Key performance indicators for the 3-month period ending September 30, 2016 include:
– Revenue growth of 76 percent to Euro 39.7 million (Q3/2015: Euro 22.6 million).
– EBITDA amounted to Euro 9.8 million (Q3/2015: 1.1 million), corresponding to an EBITDA margin of 24.7 percent (Q3/2015: 4.9 percent).
– Operating profit (EBIT) was Euro 9.4 million (Q3/2015: Euro 0.9 million).
– Earnings per share were Euro 0.09 both before and after dilution (Q3/2015: Euro 0.01).
– Mobile deposits accounted for 67 percent (Q3/2015: 58 percent) of total deposits, which grew 87 percent to Euro 123.7 million (Q3/2015: Euro 66.3 million).
– Depositing customers increased 77 percent to 156,389 (Q3/2015: 88,290).
– New depositing customers amounted to 74,638 (Q3/2015: 42,378), an increase of 76 percent.
– Returning depositing customers grew 78 percent to 81,751 (Q3/2015: 45,912).

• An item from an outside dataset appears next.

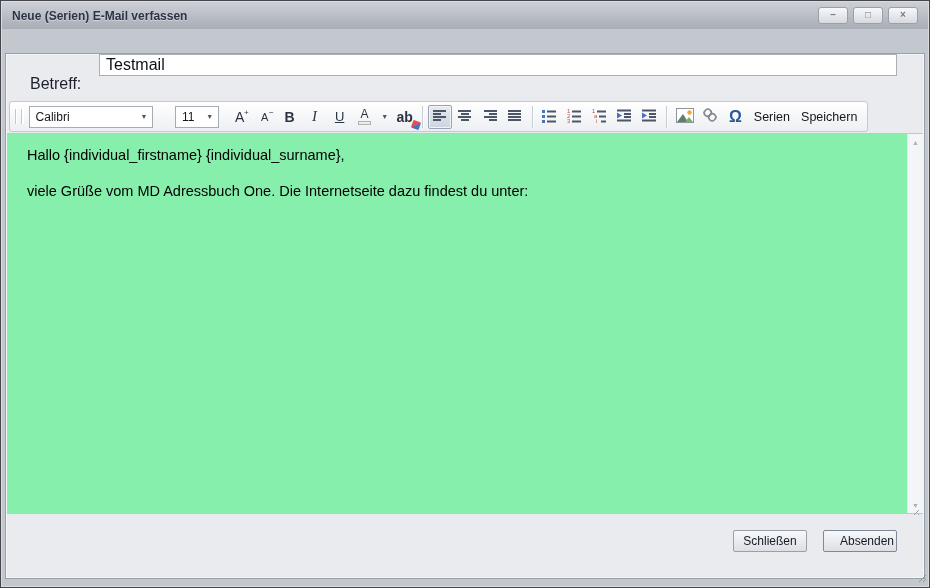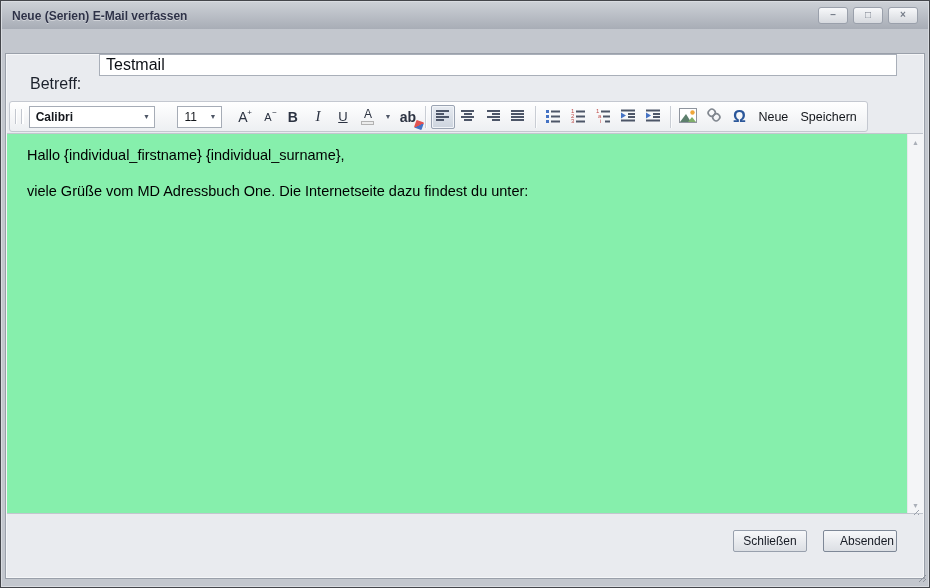"Calibri" .combo.font { font-weight: bold -> none }
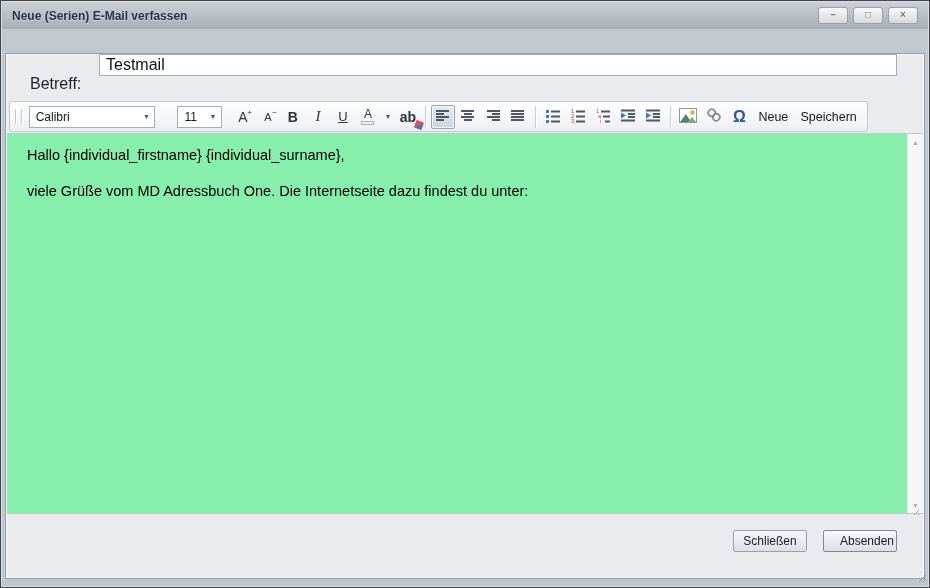"Neue" button.tbtn { text: Neue -> Serien }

Key performance indictors for the nine-month period ending September 30, 2016, include:
– Revenue growth of 76 percent to Euro 100.2 million (9M/2015: Euro 57 million). Growth being entirely organic.
– EBITDA amounted to Euro 6.1 million (9M/2015: Euro 0.8 million).
– EBITDA adjusted for items affecting comparability was Euro 11.3 million (9M/2015: Euro 0.8 million), corresponding to an adjusted EBITDA margin of 11.3 percent.
– Operating profit (EBIT) was Euro 5.1 million (adjusted for items affecting comparability was Euro 10.4 million (9M/2015: Euro 0.3 million), corresponding to an adjusted EBIT margin of 10.3 percent).
– Earnings per share were Euro 0.05 (9M/2015: Euro 0.00) before dilution and Euro 0.04 (9M/2014: Euro 0.00) after dilution.
“Strong momentum in growth and earnings resulting from a consistent focus on mobile devices, our technology lead, effective marketing investments and strong customer inflow during the preceding quarter,” Gustaf Hagman, group chief executive officer and co-founder, commented.
Hagman revealed continued success into the fourth quarter saying net gaming revenue in October totaled Euro 12.8 million, growth of 63 percent over the same period last year.
“With strong momentum, new gaming categories and a leading position in mobile gaming, we look forward to an eventful winter”.